(Records from a data collection)
-----

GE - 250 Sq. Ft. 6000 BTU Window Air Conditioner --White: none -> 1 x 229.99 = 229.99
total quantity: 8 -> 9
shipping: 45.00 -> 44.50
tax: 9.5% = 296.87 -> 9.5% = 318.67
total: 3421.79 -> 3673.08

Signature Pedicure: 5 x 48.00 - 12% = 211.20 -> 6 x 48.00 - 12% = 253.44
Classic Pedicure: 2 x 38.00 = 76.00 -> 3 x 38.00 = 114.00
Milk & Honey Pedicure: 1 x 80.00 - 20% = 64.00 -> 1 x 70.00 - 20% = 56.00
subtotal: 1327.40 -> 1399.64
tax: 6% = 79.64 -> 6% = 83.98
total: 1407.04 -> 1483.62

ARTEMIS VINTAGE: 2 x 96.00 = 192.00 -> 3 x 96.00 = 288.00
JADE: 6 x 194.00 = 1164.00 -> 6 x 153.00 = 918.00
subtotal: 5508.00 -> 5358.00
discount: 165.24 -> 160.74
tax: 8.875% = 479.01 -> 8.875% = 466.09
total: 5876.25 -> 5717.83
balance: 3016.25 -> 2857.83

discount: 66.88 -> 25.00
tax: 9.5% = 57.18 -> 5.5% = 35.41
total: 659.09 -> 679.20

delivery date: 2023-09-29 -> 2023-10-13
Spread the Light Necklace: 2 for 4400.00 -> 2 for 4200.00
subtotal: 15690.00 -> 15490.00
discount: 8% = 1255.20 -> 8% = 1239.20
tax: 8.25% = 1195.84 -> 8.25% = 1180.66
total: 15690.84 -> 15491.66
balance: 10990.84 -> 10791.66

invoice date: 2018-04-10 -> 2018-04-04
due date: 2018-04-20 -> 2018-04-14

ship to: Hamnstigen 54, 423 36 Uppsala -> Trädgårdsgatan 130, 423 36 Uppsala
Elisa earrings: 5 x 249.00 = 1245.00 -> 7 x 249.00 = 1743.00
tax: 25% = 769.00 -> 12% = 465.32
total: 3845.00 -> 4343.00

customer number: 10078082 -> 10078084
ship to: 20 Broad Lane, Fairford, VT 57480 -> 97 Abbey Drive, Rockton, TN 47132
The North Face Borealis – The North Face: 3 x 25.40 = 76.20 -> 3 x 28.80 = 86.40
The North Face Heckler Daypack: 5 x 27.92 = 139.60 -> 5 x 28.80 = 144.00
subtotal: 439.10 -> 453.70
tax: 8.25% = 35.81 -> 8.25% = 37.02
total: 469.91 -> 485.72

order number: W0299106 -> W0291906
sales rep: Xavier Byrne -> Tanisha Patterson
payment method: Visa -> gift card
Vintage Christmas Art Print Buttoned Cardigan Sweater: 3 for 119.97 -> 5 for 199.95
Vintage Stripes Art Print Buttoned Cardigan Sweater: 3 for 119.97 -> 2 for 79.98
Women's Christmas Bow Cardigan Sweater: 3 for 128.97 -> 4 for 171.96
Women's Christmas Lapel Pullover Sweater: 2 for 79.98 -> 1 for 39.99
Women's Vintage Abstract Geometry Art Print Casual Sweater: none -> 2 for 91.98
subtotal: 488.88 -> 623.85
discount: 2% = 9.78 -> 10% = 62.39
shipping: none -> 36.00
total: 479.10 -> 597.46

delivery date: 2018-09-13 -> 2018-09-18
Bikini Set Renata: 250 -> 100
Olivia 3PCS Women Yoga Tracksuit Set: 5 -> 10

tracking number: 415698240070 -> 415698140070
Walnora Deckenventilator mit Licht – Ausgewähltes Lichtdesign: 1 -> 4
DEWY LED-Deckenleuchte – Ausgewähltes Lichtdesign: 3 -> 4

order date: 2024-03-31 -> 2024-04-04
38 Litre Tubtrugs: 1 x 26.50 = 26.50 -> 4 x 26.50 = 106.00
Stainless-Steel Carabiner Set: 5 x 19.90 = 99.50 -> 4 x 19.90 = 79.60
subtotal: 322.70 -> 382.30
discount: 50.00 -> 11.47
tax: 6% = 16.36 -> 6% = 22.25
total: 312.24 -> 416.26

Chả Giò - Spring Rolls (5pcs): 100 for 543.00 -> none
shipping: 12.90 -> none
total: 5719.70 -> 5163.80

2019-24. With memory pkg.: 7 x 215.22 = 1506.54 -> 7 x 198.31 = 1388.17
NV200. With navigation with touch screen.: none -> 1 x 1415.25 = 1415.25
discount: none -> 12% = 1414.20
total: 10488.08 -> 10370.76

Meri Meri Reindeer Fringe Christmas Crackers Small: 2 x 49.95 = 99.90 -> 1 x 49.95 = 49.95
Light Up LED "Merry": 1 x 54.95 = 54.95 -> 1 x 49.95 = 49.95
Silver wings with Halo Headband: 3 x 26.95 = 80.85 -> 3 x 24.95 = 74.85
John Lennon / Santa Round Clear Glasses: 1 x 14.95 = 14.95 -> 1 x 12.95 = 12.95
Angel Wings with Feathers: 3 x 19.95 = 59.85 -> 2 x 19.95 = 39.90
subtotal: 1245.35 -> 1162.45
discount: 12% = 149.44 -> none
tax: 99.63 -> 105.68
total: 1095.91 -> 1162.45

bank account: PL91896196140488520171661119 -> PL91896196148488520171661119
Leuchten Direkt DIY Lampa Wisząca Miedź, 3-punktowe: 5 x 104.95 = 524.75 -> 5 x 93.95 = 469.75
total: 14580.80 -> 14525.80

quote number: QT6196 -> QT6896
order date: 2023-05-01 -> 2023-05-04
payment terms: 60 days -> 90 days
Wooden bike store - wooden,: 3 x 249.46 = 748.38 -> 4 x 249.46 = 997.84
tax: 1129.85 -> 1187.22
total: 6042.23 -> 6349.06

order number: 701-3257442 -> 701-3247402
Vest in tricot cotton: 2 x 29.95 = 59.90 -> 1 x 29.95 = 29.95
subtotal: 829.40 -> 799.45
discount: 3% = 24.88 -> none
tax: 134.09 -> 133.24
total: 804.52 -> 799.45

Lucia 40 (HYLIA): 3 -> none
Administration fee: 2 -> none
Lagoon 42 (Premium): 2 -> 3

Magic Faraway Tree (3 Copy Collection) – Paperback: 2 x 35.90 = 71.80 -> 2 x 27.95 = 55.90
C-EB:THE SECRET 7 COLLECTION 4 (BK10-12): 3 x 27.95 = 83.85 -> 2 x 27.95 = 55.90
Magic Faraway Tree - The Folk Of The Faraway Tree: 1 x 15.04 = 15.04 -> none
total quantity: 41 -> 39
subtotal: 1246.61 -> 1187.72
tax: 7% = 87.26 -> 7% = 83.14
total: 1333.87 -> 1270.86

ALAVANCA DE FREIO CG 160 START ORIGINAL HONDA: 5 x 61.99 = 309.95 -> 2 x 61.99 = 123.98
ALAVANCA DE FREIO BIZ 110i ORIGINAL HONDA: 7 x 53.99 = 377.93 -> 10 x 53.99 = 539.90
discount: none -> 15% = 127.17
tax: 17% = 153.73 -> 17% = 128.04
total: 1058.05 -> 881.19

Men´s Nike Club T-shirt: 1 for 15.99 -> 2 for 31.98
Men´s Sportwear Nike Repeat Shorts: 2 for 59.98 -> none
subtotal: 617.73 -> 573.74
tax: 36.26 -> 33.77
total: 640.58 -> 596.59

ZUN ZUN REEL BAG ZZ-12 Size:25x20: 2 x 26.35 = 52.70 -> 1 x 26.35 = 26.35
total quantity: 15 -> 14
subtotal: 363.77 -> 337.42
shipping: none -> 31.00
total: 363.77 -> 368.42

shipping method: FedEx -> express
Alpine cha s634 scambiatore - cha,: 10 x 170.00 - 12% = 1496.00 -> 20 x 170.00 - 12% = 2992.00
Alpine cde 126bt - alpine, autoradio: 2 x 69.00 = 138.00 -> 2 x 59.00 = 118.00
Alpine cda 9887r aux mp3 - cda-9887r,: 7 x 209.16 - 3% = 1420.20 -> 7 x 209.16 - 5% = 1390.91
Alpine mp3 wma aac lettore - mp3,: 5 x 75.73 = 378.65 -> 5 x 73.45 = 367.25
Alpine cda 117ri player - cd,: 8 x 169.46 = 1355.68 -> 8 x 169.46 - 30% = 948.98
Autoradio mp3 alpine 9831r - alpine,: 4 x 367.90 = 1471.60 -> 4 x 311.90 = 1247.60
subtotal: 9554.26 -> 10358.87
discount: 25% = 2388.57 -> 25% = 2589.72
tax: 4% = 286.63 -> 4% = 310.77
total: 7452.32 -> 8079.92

-----

(Exercise) Copy out each line of the data above, exactly, if it lies between the line holding "tax: 9.5% = 57.18 -> 5.5% = 35.41" and the line holding "The North Face Borealis", inclusive; copy no other line.

(Reply)
tax: 9.5% = 57.18 -> 5.5% = 35.41
total: 659.09 -> 679.20

delivery date: 2023-09-29 -> 2023-10-13
Spread the Light Necklace: 2 for 4400.00 -> 2 for 4200.00
subtotal: 15690.00 -> 15490.00
discount: 8% = 1255.20 -> 8% = 1239.20
tax: 8.25% = 1195.84 -> 8.25% = 1180.66
total: 15690.84 -> 15491.66
balance: 10990.84 -> 10791.66

invoice date: 2018-04-10 -> 2018-04-04
due date: 2018-04-20 -> 2018-04-14

ship to: Hamnstigen 54, 423 36 Uppsala -> Trädgårdsgatan 130, 423 36 Uppsala
Elisa earrings: 5 x 249.00 = 1245.00 -> 7 x 249.00 = 1743.00
tax: 25% = 769.00 -> 12% = 465.32
total: 3845.00 -> 4343.00

customer number: 10078082 -> 10078084
ship to: 20 Broad Lane, Fairford, VT 57480 -> 97 Abbey Drive, Rockton, TN 47132
The North Face Borealis – The North Face: 3 x 25.40 = 76.20 -> 3 x 28.80 = 86.40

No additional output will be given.